Joe Biden, the first lady of the United States, told the Wall Street Journal: It’s all in, but it’s about time, not what’s next”

“The president will make that decision. Ron Klain, Biden’s Chief of Staff told a Wall Street Journal summit earlier this month that he expected it shortly after the holiday. “I expect his decision will be to do it.”

In an interview with ABC News, the president said he had to call his wife to find out whether he was running. He stressed that his intention “has been from the beginning to run. But there’s too many other things we have to finish in the near term before I start a campaign.”

“This is, ultimately, a family decision,” Joe Biden said at a news conference last month. “I think everybody wants me to run, but we’re going to have discussions about it.”

With the clock on the 2024 announcement ticking, Jill Biden has one more shot at away-from-Washington alone-time with her husband, when she could wrap her head around what “all in” actually entails.

The couple heads to the warmer climes of St. Croix between Christmas and New Year’s; laying in the sun with a book is a favored activity for the first lady.

Jill Biden and the President: What do 30-year-olds really want to do next year, and how will they go to Ukraine?

“Well, I – my guess is – I hope Jill and I get a little time to actually sneak away for a week,” the president said at his November post-election news conference at the White House, where Jill Biden sat in the front row. We’re going to make that decision early next year.

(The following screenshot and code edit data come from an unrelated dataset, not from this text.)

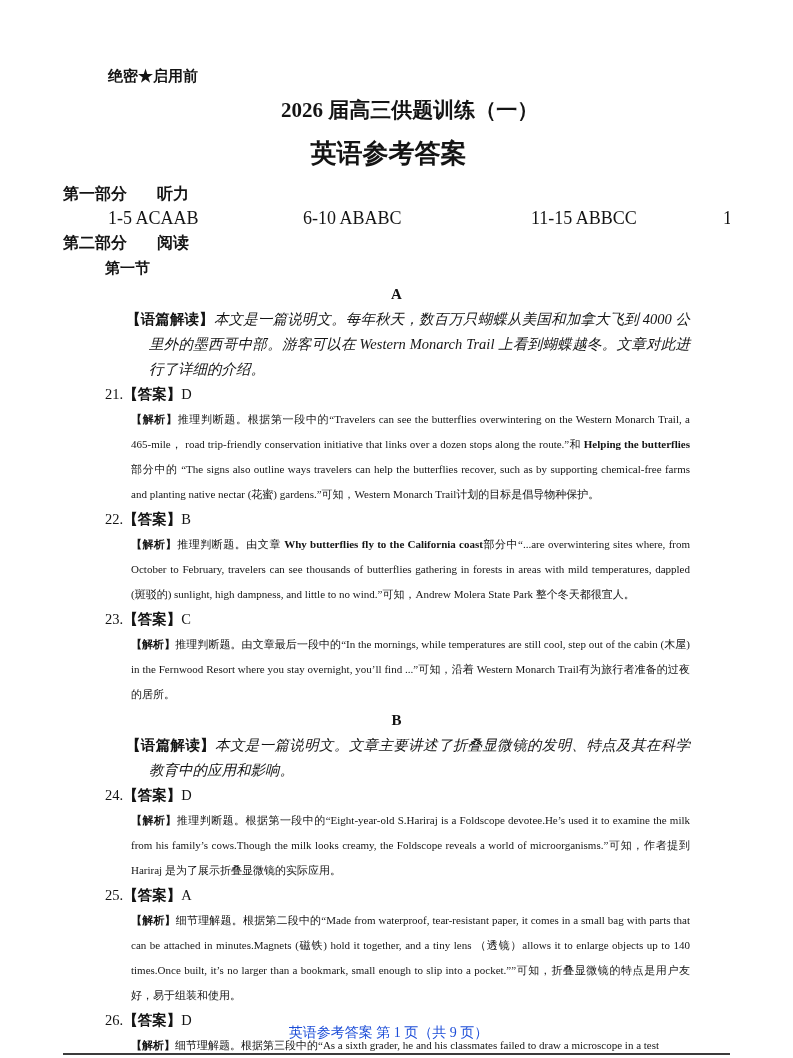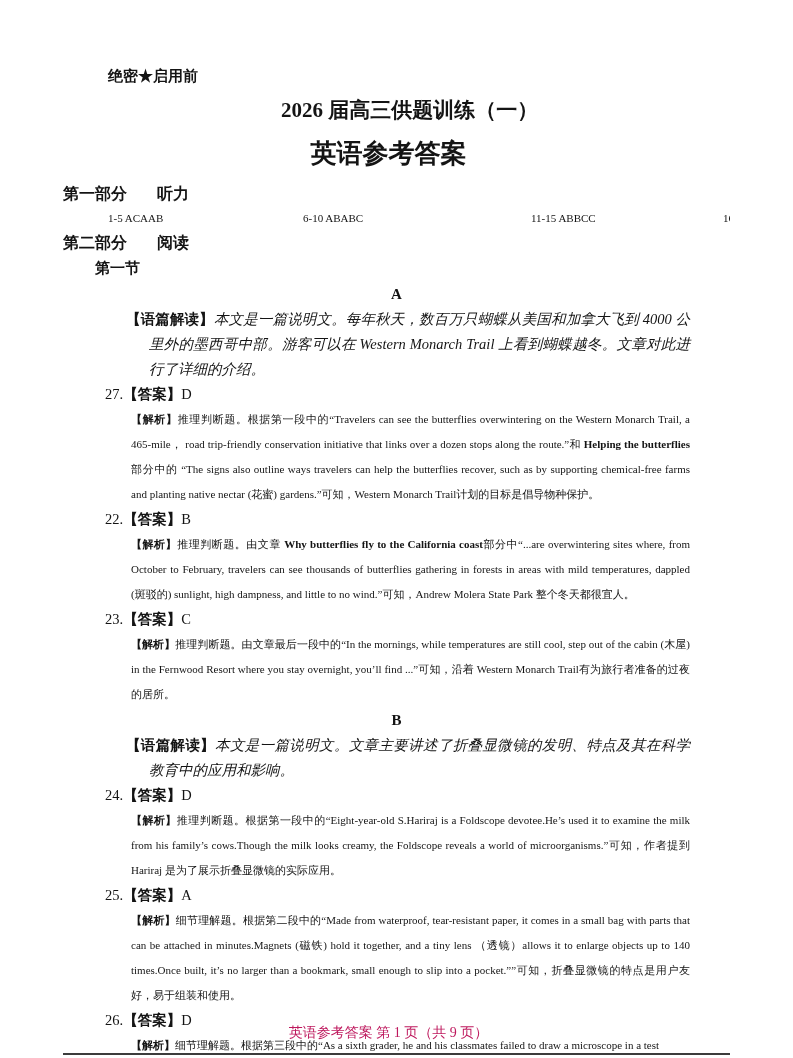--- a/index.html
+++ b/index.html
@@ -46,7 +46,7 @@
   .answers-row {
     position: relative;
     height: 25px;
-    font-size: 11px;
+    font-size: 18px;
     line-height: 25px;
   }
   .answers-row .ag { position: absolute; top: 0; white-space: nowrap; }

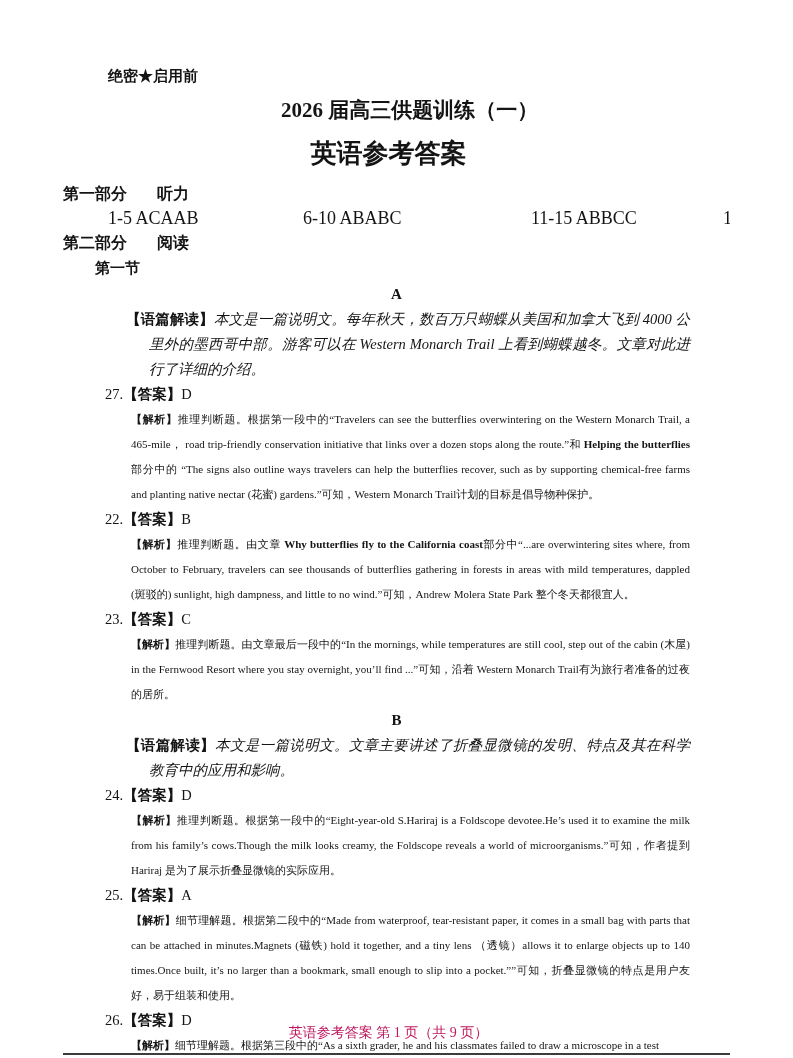--- a/index.html
+++ b/index.html
@@ -55,7 +55,7 @@
   .ag2 { left: 468px; }
   .ag3 { left: 660px; }
   .section-label {
-    margin-left: 32px;
+    margin-left: 42px;
     font-weight: bold;
     font-size: 15px;
     line-height: 26px;

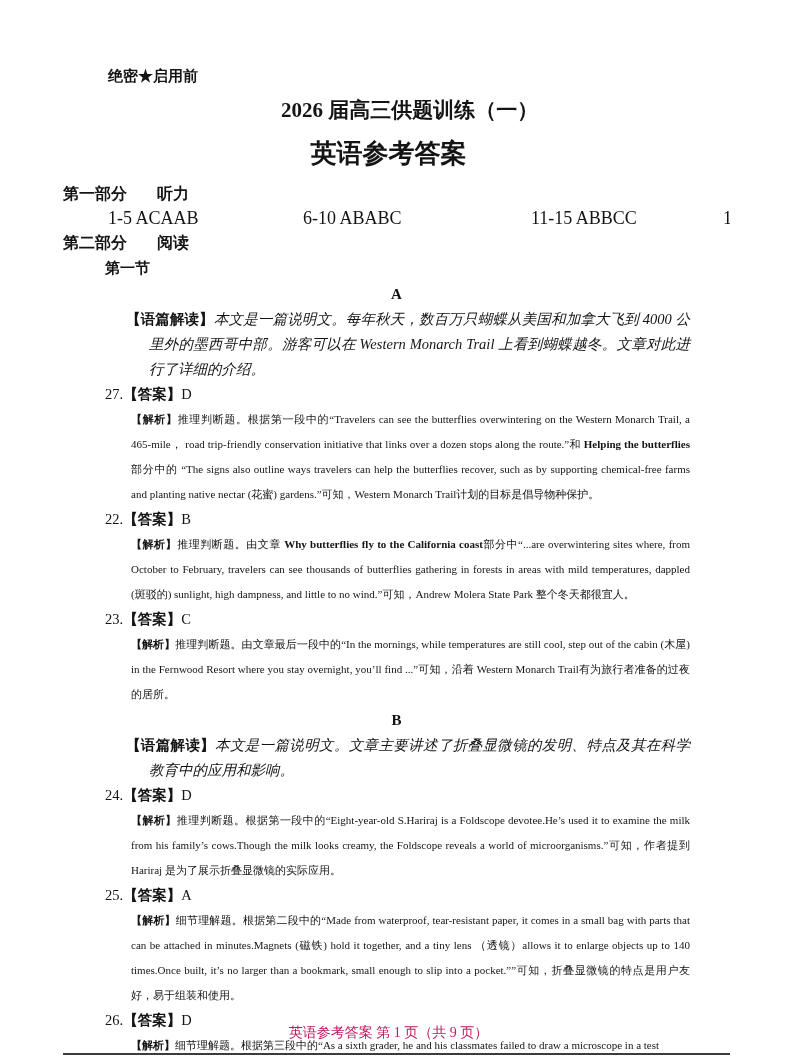--- a/index.html
+++ b/index.html
@@ -139,7 +139,7 @@
   </p>
 
   <div class="qa-line">
-    <span>27.</span><span class="lbl">【答案】</span><span>D</span>
+    <span>21.</span><span class="lbl">【答案】</span><span>D</span>
   </div>
   <p class="exp">
     <span class="lbl">【解析】</span><span>推理判断题。根据第一段中的“Travelers can see the butterflies overwintering on the Western Monarch Trail, a 465-mile， road trip-friendly conservation initiative that links over a dozen stops along the route.”和 </span><span class="b">Helping the butterflies</span><span> 部分中的 “The signs also outline ways travelers can help the butterflies recover, such as by supporting chemical-free farms and planting native nectar (花蜜) gardens.”可知，Western Monarch Trail计划的目标是倡导物种保护。</span>

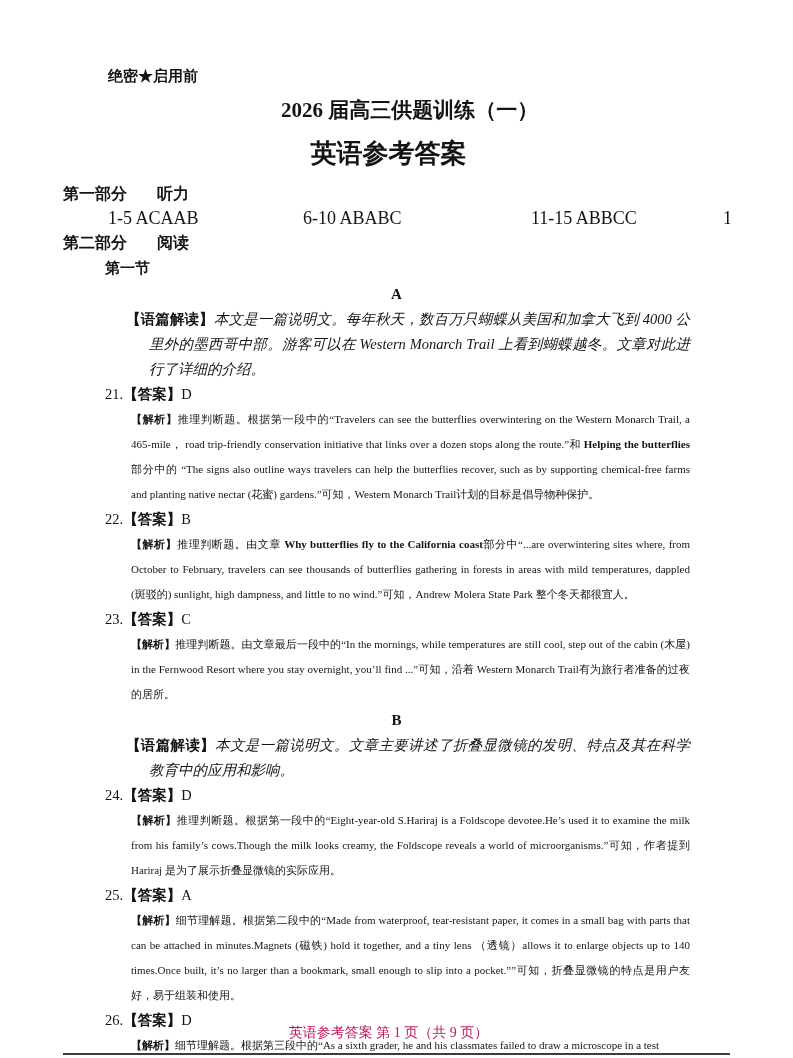--- a/index.html
+++ b/index.html
@@ -94,7 +94,7 @@
     bottom: 16px;
     text-align: center;
     font-size: 14px;
-    color: #be185d;
+    color: #1d4ed8;
   }
   .bottom-rule {
     position: absolute;

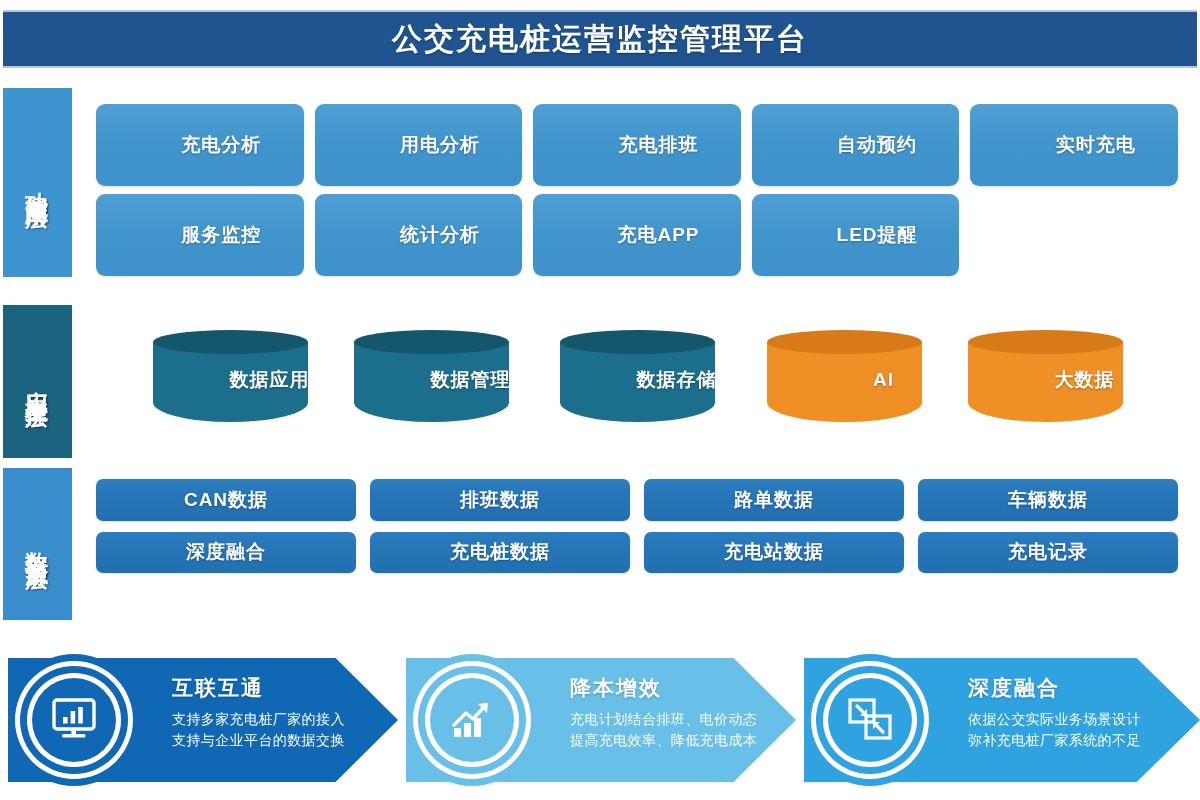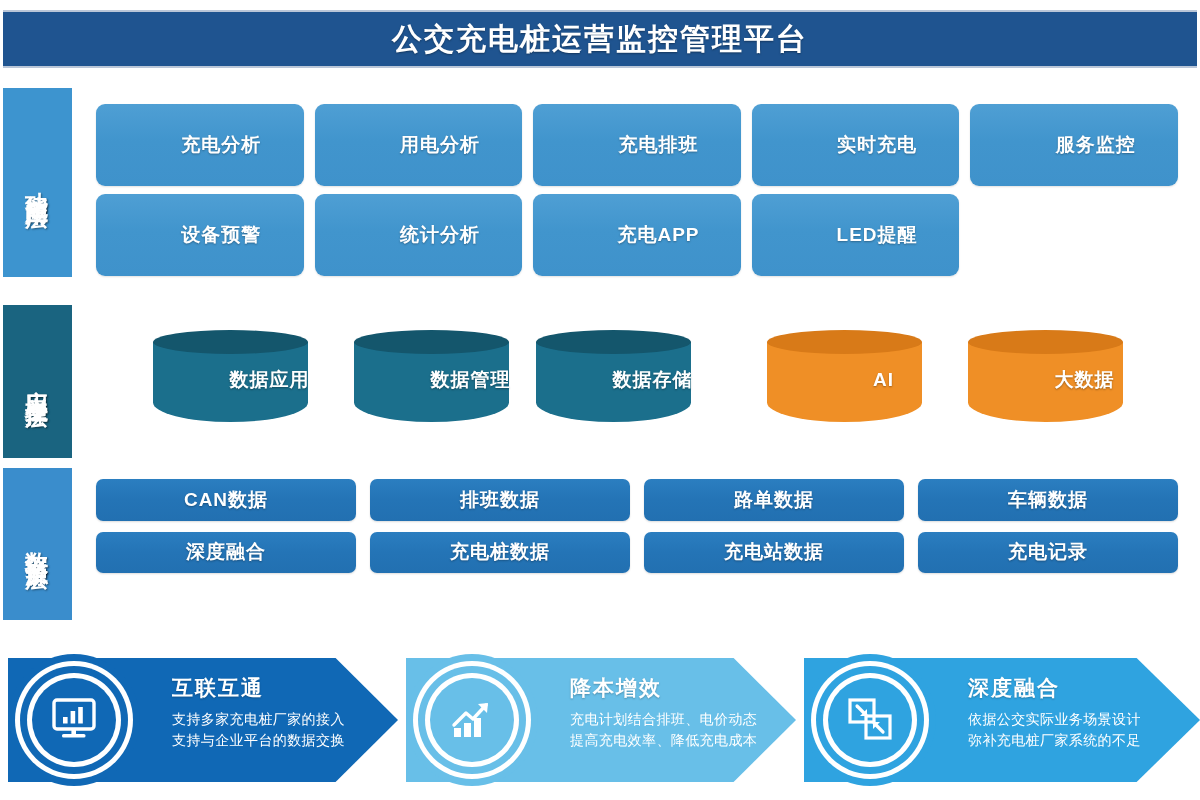--- a/index.html
+++ b/index.html
@@ -172,6 +172,7 @@
     <div class="func-box">充电分析</div>
     <div class="func-box">用电分析</div>
     <div class="func-box">充电排班</div>
+    <div class="func-box">自动预约</div>
     <div class="func-box">实时充电</div>
     <div class="func-box">服务监控</div>
     <div class="func-box">设备预警</div>

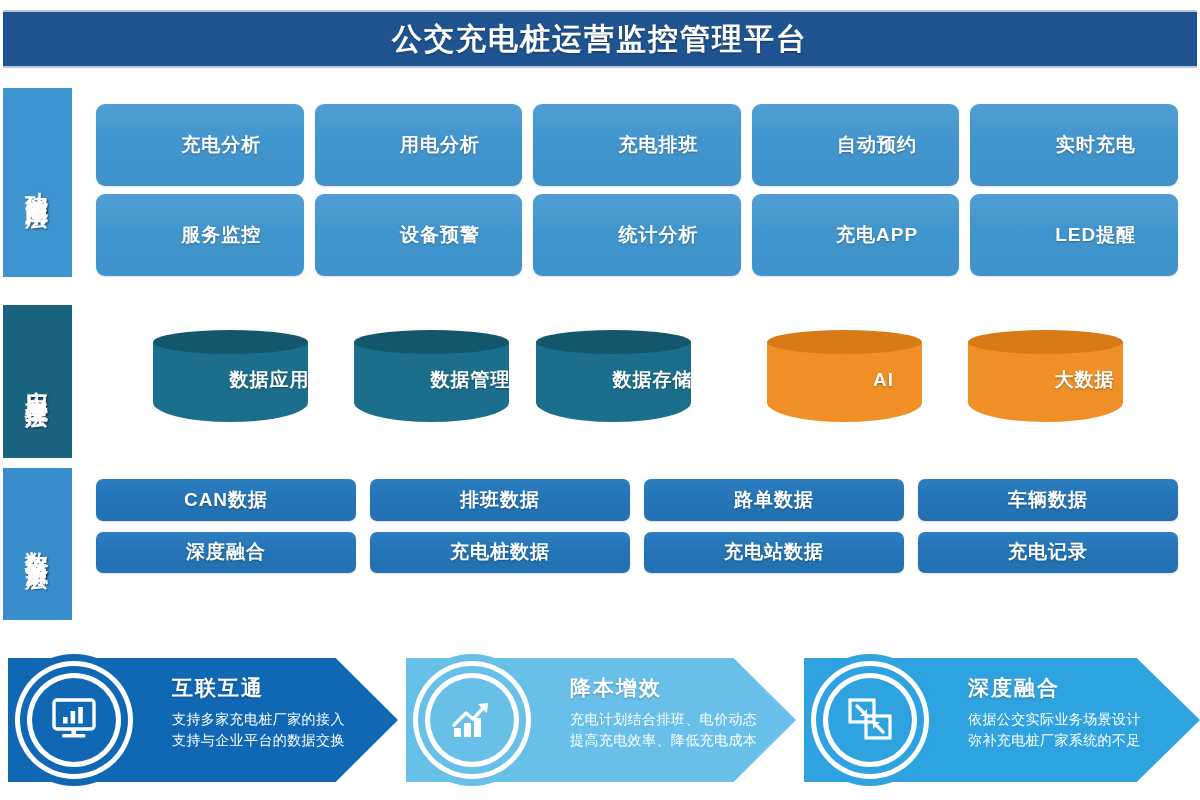--- a/index.html
+++ b/index.html
@@ -175,7 +175,6 @@
     <div class="func-box">自动预约</div>
     <div class="func-box">实时充电</div>
     <div class="func-box">服务监控</div>
-    <div class="func-box">设备预警</div>
     <div class="func-box">统计分析</div>
     <div class="func-box">充电APP</div>
     <div class="func-box">LED提醒</div>

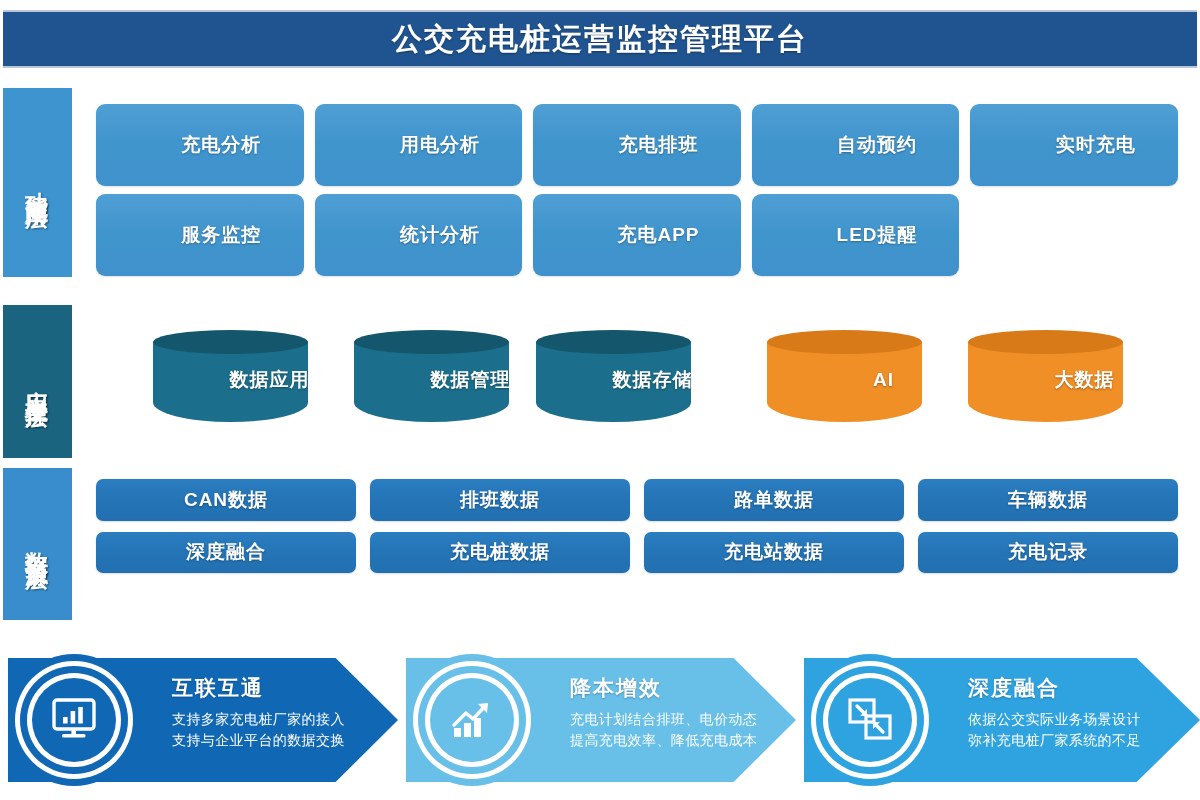--- a/index.html
+++ b/index.html
@@ -191,7 +191,7 @@
       <div class="top"></div>
       <div class="lbl">数据管理</div>
     </div>
-    <div class="cyl teal" style="left:440px;font-family:Liberation Serif, serif;">
+    <div class="cyl teal" style="left:464px;font-family:Liberation Serif, serif;">
       <div class="body"></div>
       <div class="top"></div>
       <div class="lbl">数据存储</div>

Jill Biden told CNN that the president’s surprise trip to Ukraine last week and domestic issues have kept him busy in recent days, adding that “nothing’s been planned as yet.”

How many 30-year-olds could travel to Poland and take the train? Go nine more hours, go to Ukraine, meet with President (Volodymyr) Zelensky?” She said that she did. “So, look at the man. Look what he’s doing. Look what he continues to do each and every day.”

She wouldn’t say whether a decision has been made or when it would be announced, but she was not angry with all the speculation.